Re: [squid-users] fedora, squid, cisco, transparent proxy and https/ssl

From: James Gray <james_gray@dont-contact.us>
Date: Thu, 20 Jan 2005 11:14:07 +1100

On Thu, 20 Jan 2005 09:47 am, Flip Johnson wrote:
> Hi Everyone,
>
> We have squid 2.5 setup and working beautifully as a transparent proxy. Our
> cisco firewall/router redirects the traffic outbound on port 80 to the
> squid box and it in turn is filtered and sent on it's merry way.
>
> Our problem lies with the https traffic, which we are not rerouting at the
> cisco box because we realize that squid can't and shouldn't proxy that type
> of traffic. The problem is, on and off we seem to have reliability with our
> ssl connections. It appears to be an issue when a site redirects from an
> insecure to secure page, such as when you are checking out at an ecommerce
> site.
>
> Does anyone have any ideas?

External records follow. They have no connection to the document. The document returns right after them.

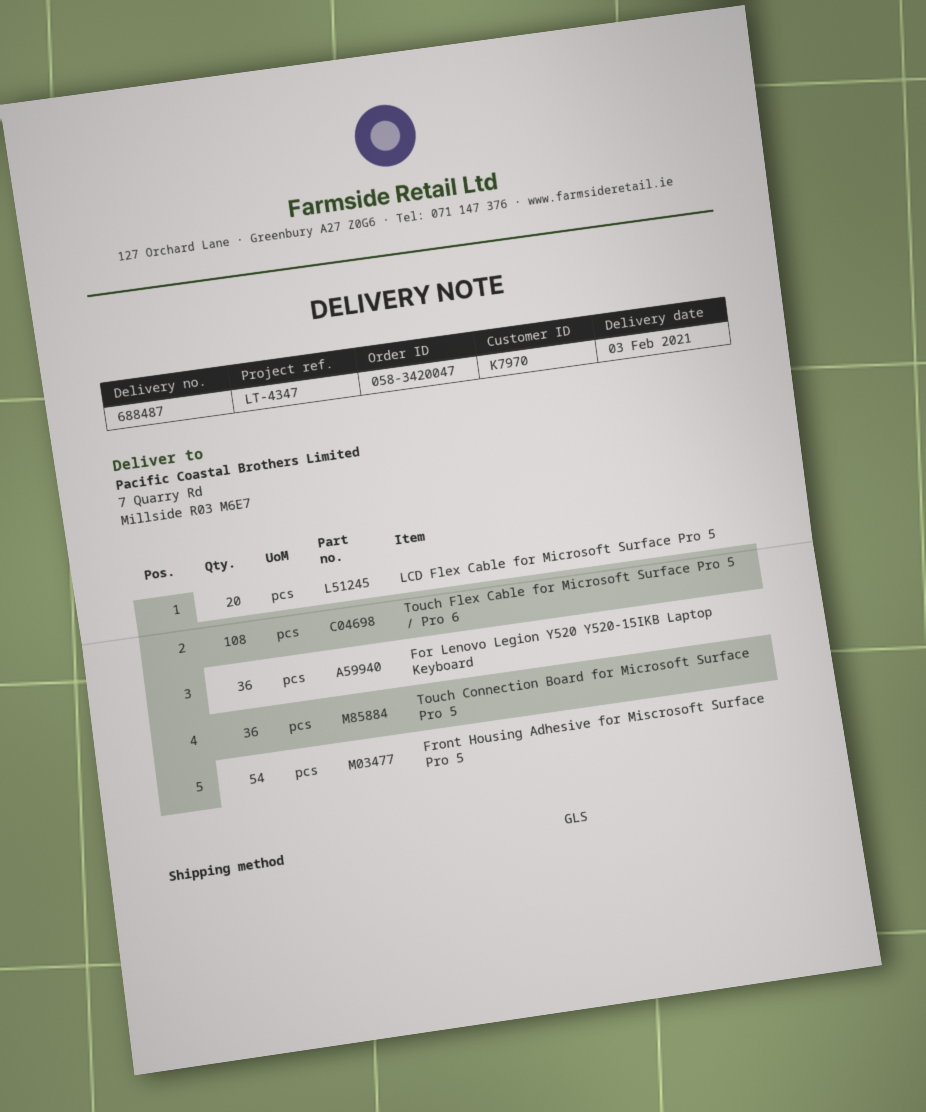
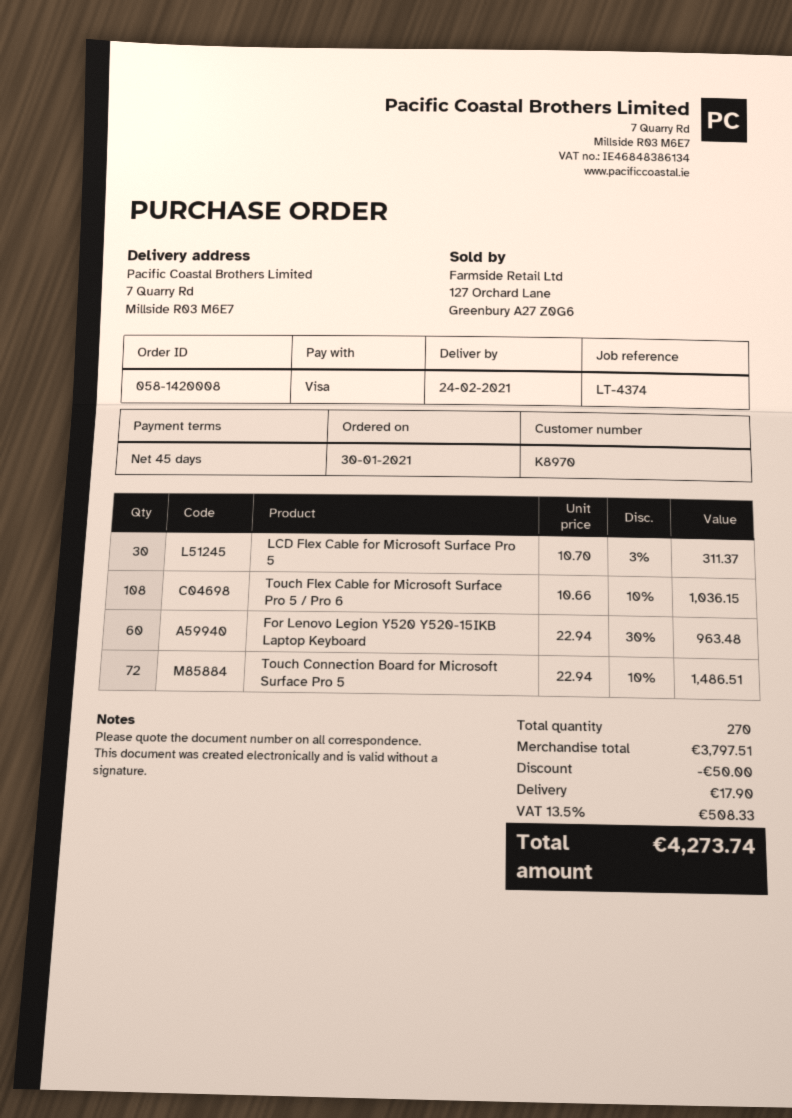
order number: 058-3420047 -> 058-1420008
delivery date: 2021-02-03 -> 2021-02-24
customer number: K7970 -> K8970
reference: LT-4347 -> LT-4374
LCD Flex Cable for Microsoft Surface Pro 5: 20 -> 30
For Lenovo Legion Y520 Y520-15IKB Laptop Keyboard: 36 -> 60
Touch Connection Board for Microsoft Surface Pro 5: 36 -> 72
Front Housing Adhesive for Miscrosoft Surface Pro 5: 54 -> none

Thank you VERY MUCH.
>
> Phil Bartelme

We have an authenticating proxy (as opposed to transparent) and send http and
https (ports 80/443) via the squid proxy. We don't have any problems with
SSL traffic (it is just passed through and not cached) but it does allow us
to audit the activity of our users.

Have you tried (just for kicks) to redirect the SSL traffic via squid too?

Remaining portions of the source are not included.